Pusher – 1996, Nicholas Winding Refn

The poster (or at least the UK DVD cover) of Danish crime thriller Pusher is very misleading. At no point does the main character Frank played by Kim Bodnia ‘dual-wield’. In fact there are very few shots fired in the film which is still refreshing a whole fifteen years later. At the time Pusher must have been a revelation; America had Reservoir Dogs and Pulp Fiction, the UK had Lock Stock and France had La Haine, then up pops Pusher, grittier and more realistic than them all. One hand held camera used throughout, filmed on location in Copenhagen, no sets from what I could tell, and with an excellent cast throughout, not a single dud between them. It also stars the sexiest Dane going, Mads Mikkleson.





There’s nothing cool about the main guy in Pusher. He’s a slightly inept drug dealer and he’s in a lot of trouble. From the picture on the DVD case and the description on the back; ‘Frank has two days to get loads of money before gangsters come to get him etc’ I was expecting to get something more like a violent version of Run Lola Run. Like Run Lola Run, the events in Pusher are propelled by the activities of an inept drug dealer in debt to some bad men. Unlike Run Lola Run, out main character is still a sympathetic guy despite his obvious failings and all the silly mistakes he makes.
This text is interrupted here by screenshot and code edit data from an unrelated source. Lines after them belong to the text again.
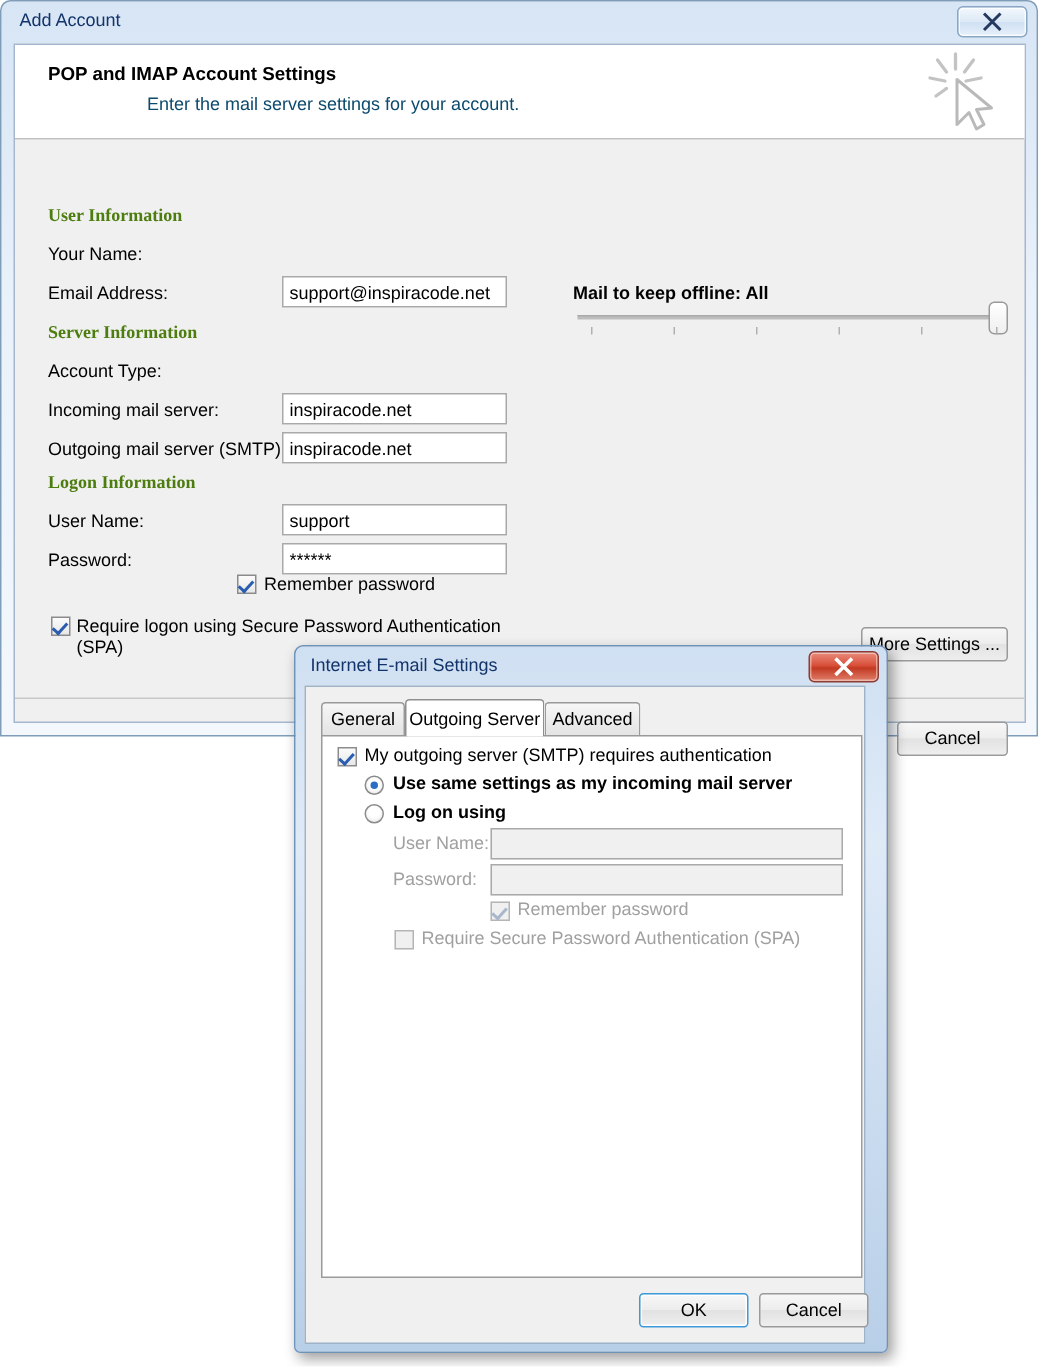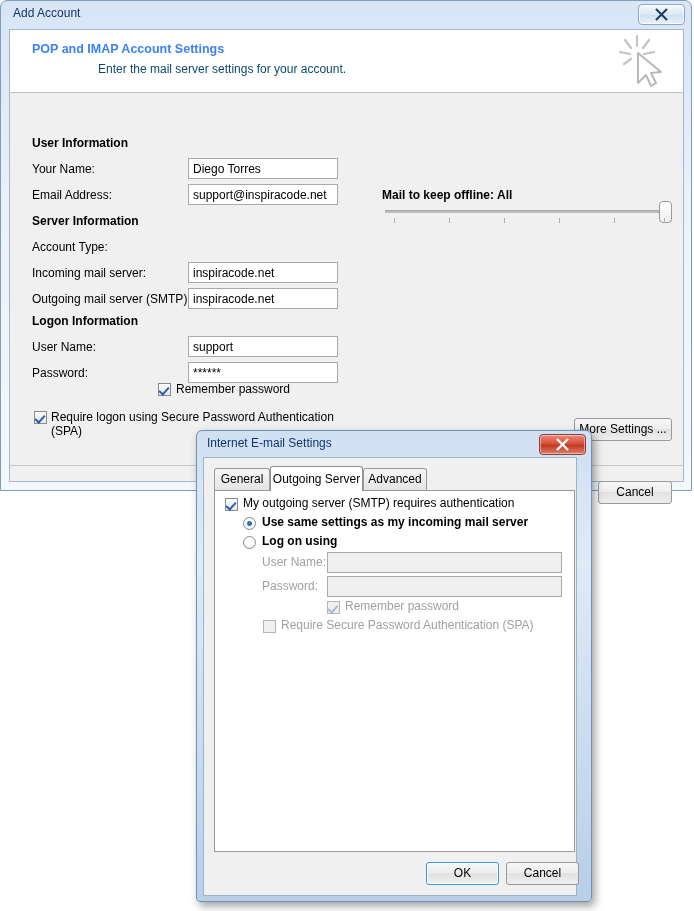--- a/index.html
+++ b/index.html
@@ -53,34 +53,34 @@
   }
   .header-band {
     position: absolute;
     left: 0; top: 0; right: 0; height: 62px;
     background: #ffffff;
     border-bottom: 1px solid #bfbfbf;
   }
   .header-title {
     position: absolute;
     left: 22px; top: 12px;
-    font-size: 12.5px; font-weight: bold; color: #3b82f6;
+    font-size: 12.5px; font-weight: bold; color: #000000;
   }
   .header-sub {
     position: absolute;
     left: 40px; top: 32px;
     font-size: 12px; color: #0c4a6e; margin-left: 48px;
   }
   .header-icon { position: absolute; right: 12px; top: 4px; }
 
   .content { position: absolute; left: 0; top: 63px; right: 0; bottom: 0; }
 
   .section-head {
     position: absolute;
-    font-size: 12px; font-weight: bold; color: #000000;
+    font-size: 12px; font-weight: bold; color: #4d7c0f; font-family: Liberation Serif, serif;
   }
   .field-label {
     position: absolute;
     font-size: 12px; color: #000;
   }
   .textbox {
     position: absolute;
     height: 21px;
     border: 1px solid #a9a9a9;
     background: #ffffff;
@@ -304,21 +304,20 @@
           <path d="M23 19 L23 49 L31 41 L36 52 L41 49 L36 39 L46 38 Z" fill="#ffffff" stroke="#b9b9b9" stroke-width="2" stroke-linejoin="round"></path>
         </svg>
       </div>
     </div>
 
     <div class="content">
 
       <div class="section-head" style="left:22px; top:43px;">User Information</div>
 
       <div class="field-label" style="left:22px; top:69px;">Your Name:</div>
-      <input class="textbox" style="left: 178px; top: 65px; width: 150px;" value="Diego Torres">
 
       <div class="field-label" style="left:22px; top:95px;">Email Address:</div>
       <input class="textbox" style="left: 178px; top: 91px; width: 150px;" value="support@inspiracode.net">
 
       <div class="section-head" style="left:22px; top:121px;">Server Information</div>
 
       <div class="field-label" style="left:22px; top:147px;">Account Type:</div>
 
       <div class="field-label" style="left:22px; top:173px;">Incoming mail server:</div>
       <input class="textbox" style="left: 178px; top: 169px; width: 150px;" value="inspiracode.net">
Though the direction and the lead performance Pusher achieves a very believable characterisation; we can believe that this guy would fuck up the way he does. This is a very important part of what makes a film ‘very good’ and it’s often overlooked. Consider John Travolta’s character from Pulp Fiction, Vincent Vega. Half way through the film (I think, it's been a while since I watched it, too long in fact) he goes to take a dump while waiting for Bruce Willis to get home, and leaves his Uzi on the kitchen counter. Bruce comes home while Vic is in the can, picks up the piece and kills the hit man with his own gun when he opens the bathroom door. Ridiculous as the whole situation is, Travolta’s character is well enough defined by this point in the film for this scenario to be acceptable. We can believe that Vic would screw up like this so we’re not annoyed by his death, in fact it seems fitting.

Pusher is the same in this respect, and this is why Pusher is not a bag of shit.